* What you need to do *
Repeat every record exactly as written, but leave out the pictures.
----------------
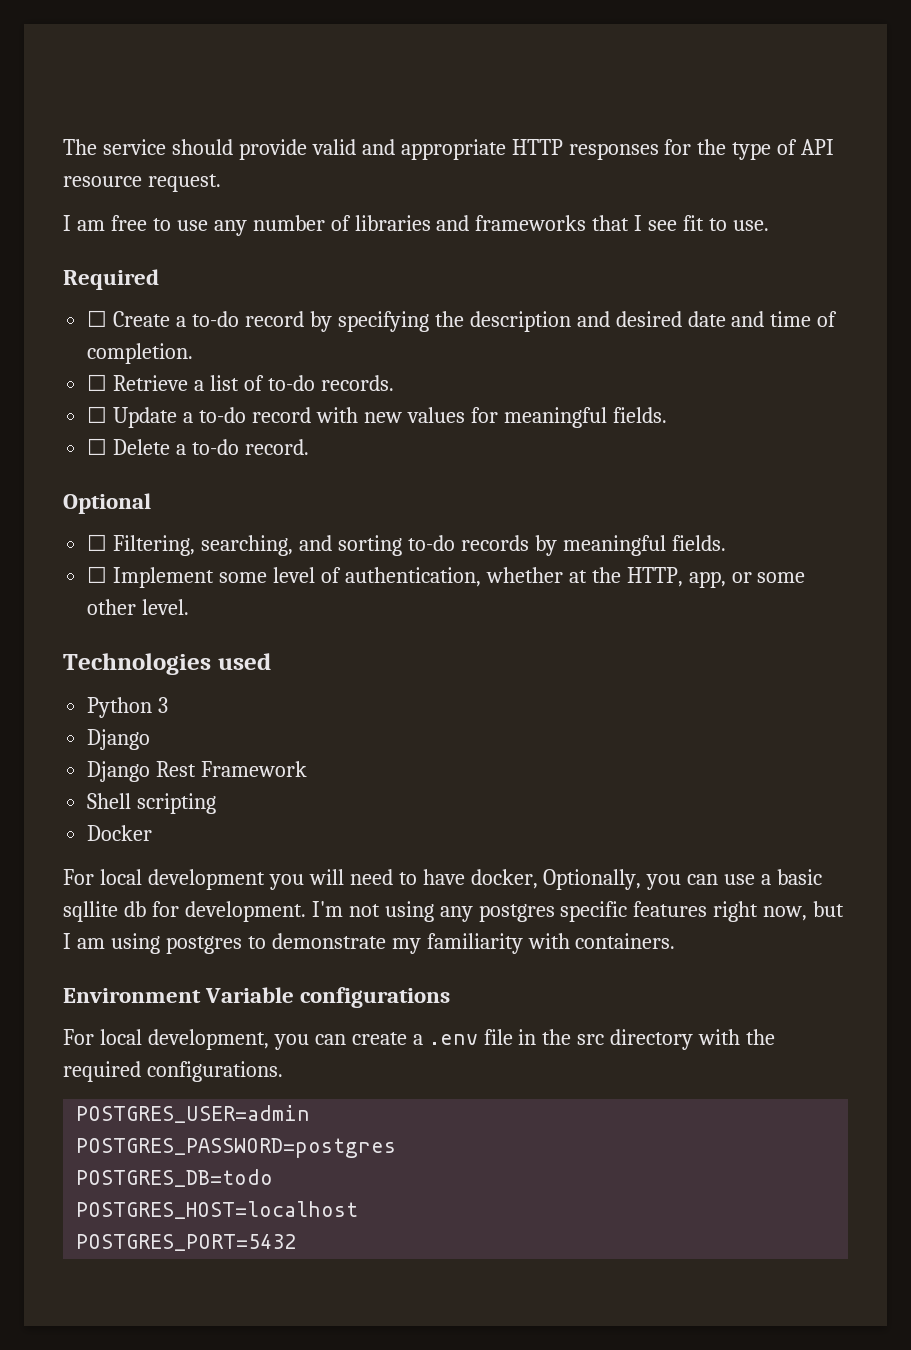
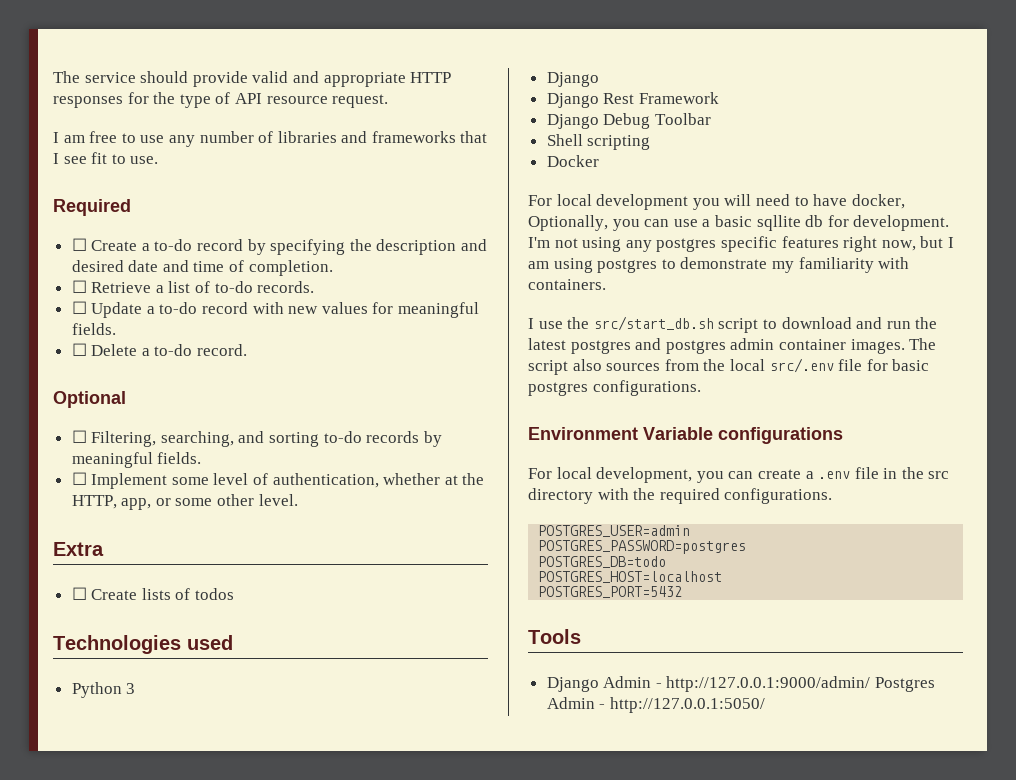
(190, 607) none -> [53,542,104,556] [71,587,235,600] // Extra // ☐ Create lists of todos
(308, 769) none -> [546,113,711,129] // Django Debug Toolbar
(676, 941) none -> [528,316,938,333] [528,338,937,354] [528,358,930,375] [528,380,701,396] // I use the src/start_db.sh script to download and run the latest postgres and postgres admin container images. The script also sources from the local src/.env file for basic postgres configurations.
(297, 1242) none -> [528,629,581,644] [546,676,936,692] [546,697,765,713] // Tools // Django Admin - http://127.0.0.1:9000/admin/ Postgres Admin - http://127.0.0.1:5050/

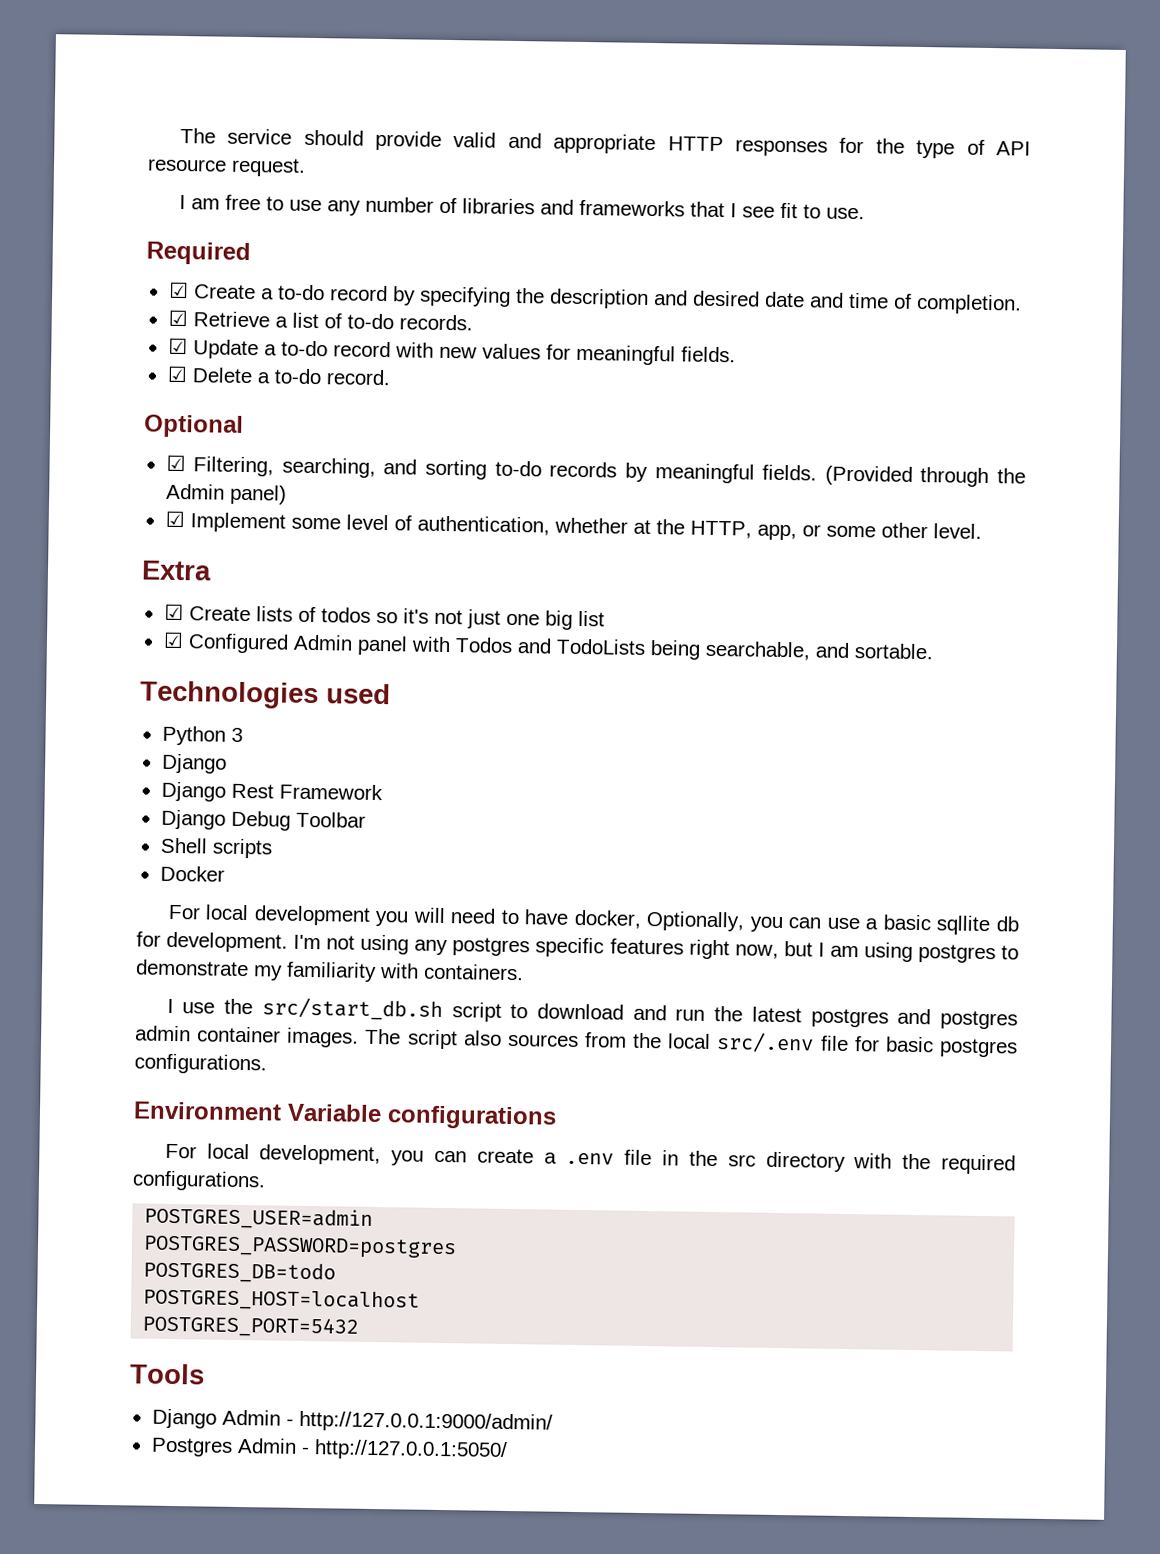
[71,238,87,251] ☐ -> [168,281,189,299] ☑
[71,280,87,293] ☐ -> [167,309,188,327] ☑
[71,301,87,314] ☐ -> [167,337,188,355] ☑
[71,343,87,356] ☐ -> [166,365,188,383] ☑
[71,430,87,443] ☐ -> [165,454,186,472] ☑
[71,472,87,485] // ☐ -> [824,465,1027,488] [165,483,287,505] [164,510,185,528] (Provided through the Admin panel) // ☑
[71,587,87,600] ☐ -> [163,603,184,621] ☑
(235, 594) none -> [375,608,605,630] [162,631,934,661] so it's not just one big list // ☑ Configured Admin panel with Todos and TodoLists being searchable, and sortable.
[587,135,651,150] scripting -> [211,838,273,859] scripts
(871, 684) none -> (553, 1422) //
----------------
* Final answer *
(190, 607) none -> [53,542,104,556] [71,587,235,600] // Extra // ☐ Create lists of todos
(308, 769) none -> [546,113,711,129] // Django Debug Toolbar
(676, 941) none -> [528,316,938,333] [528,338,937,354] [528,358,930,375] [528,380,701,396] // I use the src/start_db.sh script to download and run the latest postgres and postgres admin container images. The script also sources from the local src/.env file for basic postgres configurations.
(297, 1242) none -> [528,629,581,644] [546,676,936,692] [546,697,765,713] // Tools // Django Admin - http://127.0.0.1:9000/admin/ Postgres Admin - http://127.0.0.1:5050/

[71,238,87,251] ☐ -> [168,281,189,299] ☑
[71,280,87,293] ☐ -> [167,309,188,327] ☑
[71,301,87,314] ☐ -> [167,337,188,355] ☑
[71,343,87,356] ☐ -> [166,365,188,383] ☑
[71,430,87,443] ☐ -> [165,454,186,472] ☑
[71,472,87,485] // ☐ -> [824,465,1027,488] [165,483,287,505] [164,510,185,528] (Provided through the Admin panel) // ☑
[71,587,87,600] ☐ -> [163,603,184,621] ☑
(235, 594) none -> [375,608,605,630] [162,631,934,661] so it's not just one big list // ☑ Configured Admin panel with Todos and TodoLists being searchable, and sortable.
[587,135,651,150] scripting -> [211,838,273,859] scripts
(871, 684) none -> (553, 1422) //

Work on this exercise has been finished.